14M4. Use WAIC to compare the Gaussian process model of Oceanic tools to the models fit to the same data in Chapter 11. Pay special attention to the effective numbers of parameters, as estimated by WAIC.

data(Kline)
d <- Kline

d$P <- scale(log(d$population))
d$contact_id <- ifelse(d$contact == "high", 2, 1)

d$society <- 1:10
data(islandsDistMatrix)

dat2 <- list(T = d$total_tools, P = d$population, cid = d$contact_id)
m11.11 <- ulam(
  alist(
    T ~ dpois(lambda),
    lambda <- exp(a[cid]) * P^b[cid] / g,
    a[cid] ~ dnorm(1, 1),
    b[cid] ~ dexp(1),
    g ~ dexp(1)
  ),
  data = dat2, chains = 4, cores = 4, log_lik = TRUE
)
## Warning: Bulk Effective Samples Size (ESS) is too low, indicating posterior means and medians may be unreliable.
## Running the chains for more iterations may help.
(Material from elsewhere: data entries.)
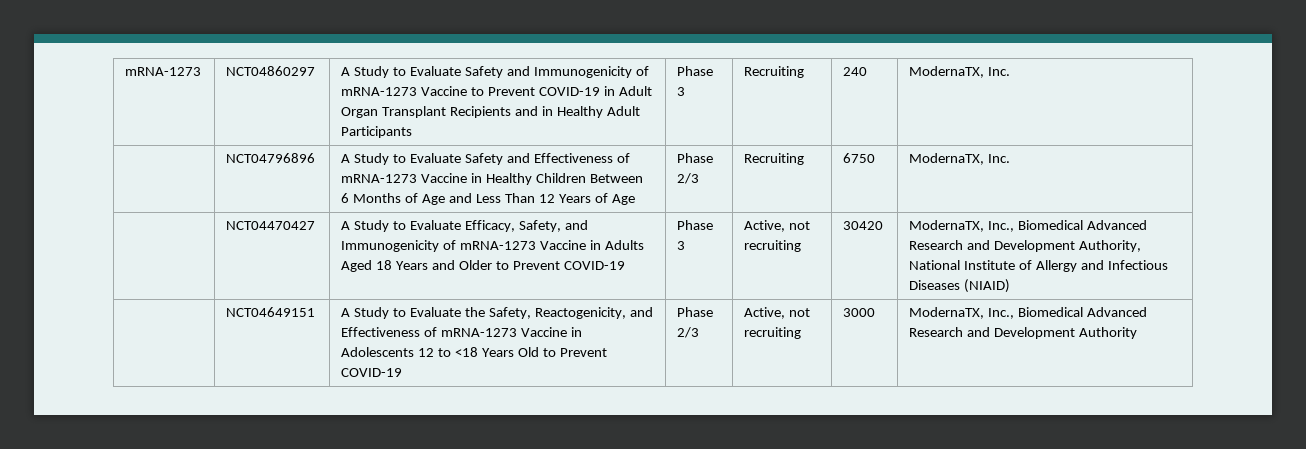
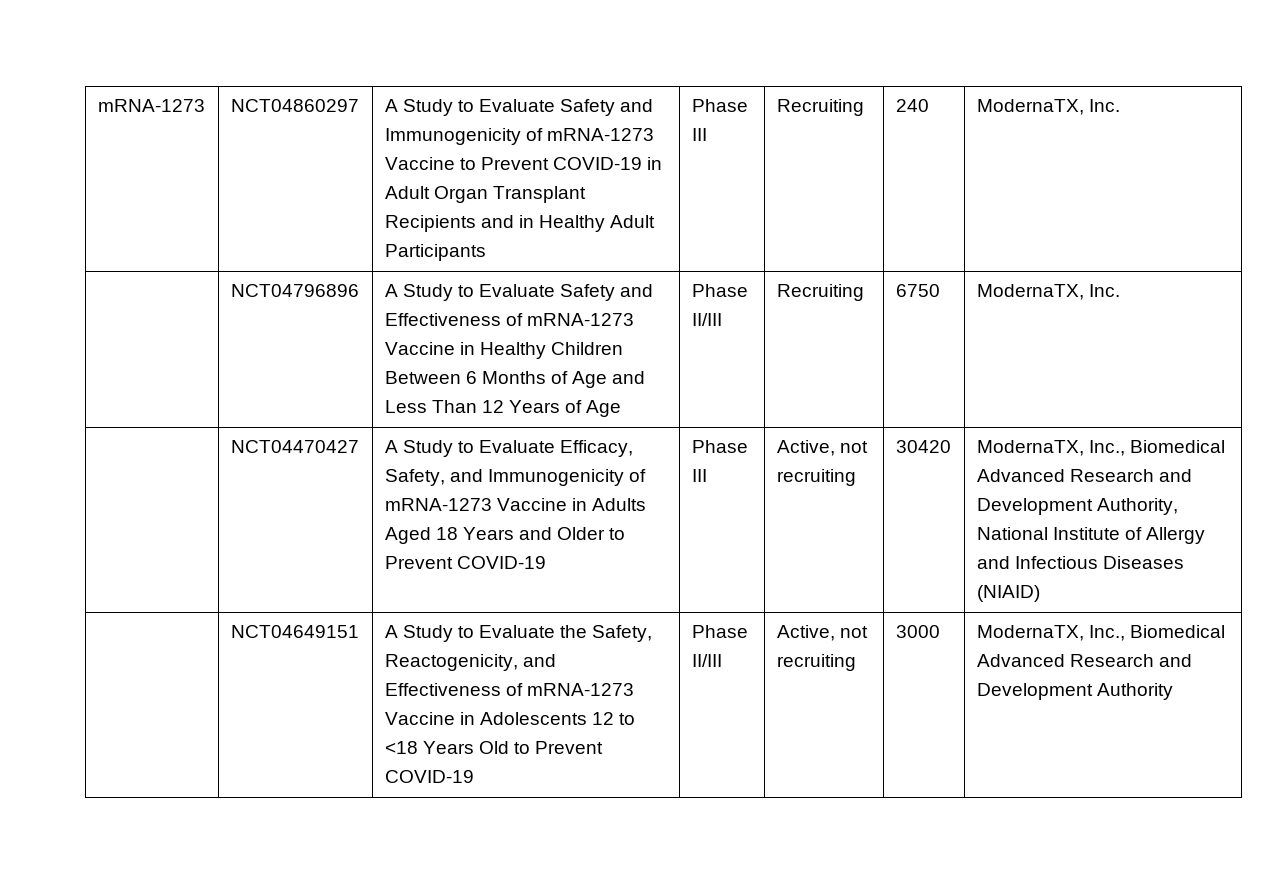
- mRNA-1273 | NCT04860297 | A Study to Evaluate Safety and Immunogenicity of mRNA-1273 Vaccine to Prevent COVID-19 in Adult Organ Transplant Recipients and in Healthy Adult Participants | Phase 3 | Recruiting | 240 | ModernaTX, Inc.
+ mRNA-1273 | NCT04860297 | A Study to Evaluate Safety and Immunogenicity of mRNA-1273 Vaccine to Prevent COVID-19 in Adult Organ Transplant Recipients and in Healthy Adult Participants | Phase III | Recruiting | 240 | ModernaTX, Inc.
- | NCT04796896 | A Study to Evaluate Safety and Effectiveness of mRNA-1273 Vaccine in Healthy Children Between 6 Months of Age and Less Than 12 Years of Age | Phase 2/3 | Recruiting | 6750 | ModernaTX, Inc.
+ | NCT04796896 | A Study to Evaluate Safety and Effectiveness of mRNA-1273 Vaccine in Healthy Children Between 6 Months of Age and Less Than 12 Years of Age | Phase II/III | Recruiting | 6750 | ModernaTX, Inc.
- A Study to Evaluate Efficacy, Safety, and Immunogenicity of mRNA-1273 Vaccine in Adults Aged 18 Years and Older to Prevent COVID-19 | Phase 3
+ A Study to Evaluate Efficacy, Safety, and Immunogenicity of mRNA-1273 Vaccine in Adults Aged 18 Years and Older to Prevent COVID-19 | Phase III
- | NCT04649151 | A Study to Evaluate the Safety, Reactogenicity, and Effectiveness of mRNA-1273 Vaccine in Adolescents 12 to <18 Years Old to Prevent COVID-19 | Phase 2/3 | Active, not recruiting | 3000 | ModernaTX, Inc., Biomedical Advanced Research and Development Authority
+ | NCT04649151 | A Study to Evaluate the Safety, Reactogenicity, and Effectiveness of mRNA-1273 Vaccine in Adolescents 12 to <18 Years Old to Prevent COVID-19 | Phase II/III | Active, not recruiting | 3000 | ModernaTX, Inc., Biomedical Advanced Research and Development Authority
See
## http://mc-stan.org/misc/warnings.html#bulk-ess
## Warning: Tail Effective Samples Size (ESS) is too low, indicating posterior variances and tail quantiles may be unreliable.
## Running the chains for more iterations may help. See
## http://mc-stan.org/misc/warnings.html#tail-ess
dat_list <- list(T = d$total_tools, P = d$population, society = d$society, Dmat = islandsDistMatrix)
m14.8 <- ulam(
  alist(
    T ~ dpois(lambda),
    lambda <- (a * P^b / g) * exp(k[society]),
    vector[10]:k ~ multi_normal(0, SIGMA),
    matrix[10, 10]:SIGMA <- cov_GPL2(Dmat, etasq, rhosq, 0.01), c(a, b, g) ~ dexp(1), etasq ~ dexp(2), rhosq ~ dexp(0.5)
  ),
  data = dat_list, chains = 4, cores = 4, iter = 2000, log_lik = TRUE
)

compare(m11.11, m14.8)
##            WAIC        SE    dWAIC      dSE    pWAIC      weight
## m14.8  67.87559  2.370998  0.00000       NA 4.196489 0.998336383
## m11.11 80.66978 11.103427 12.79419 10.95919 5.148678 0.001663617
# m14.8 - outperforms the previously held best model (m11.11). The Gaussian process model has less effective parameters (pWAIC) than the simpler model. This is a sign of intense regularisation on the part of the Gaussian Process model.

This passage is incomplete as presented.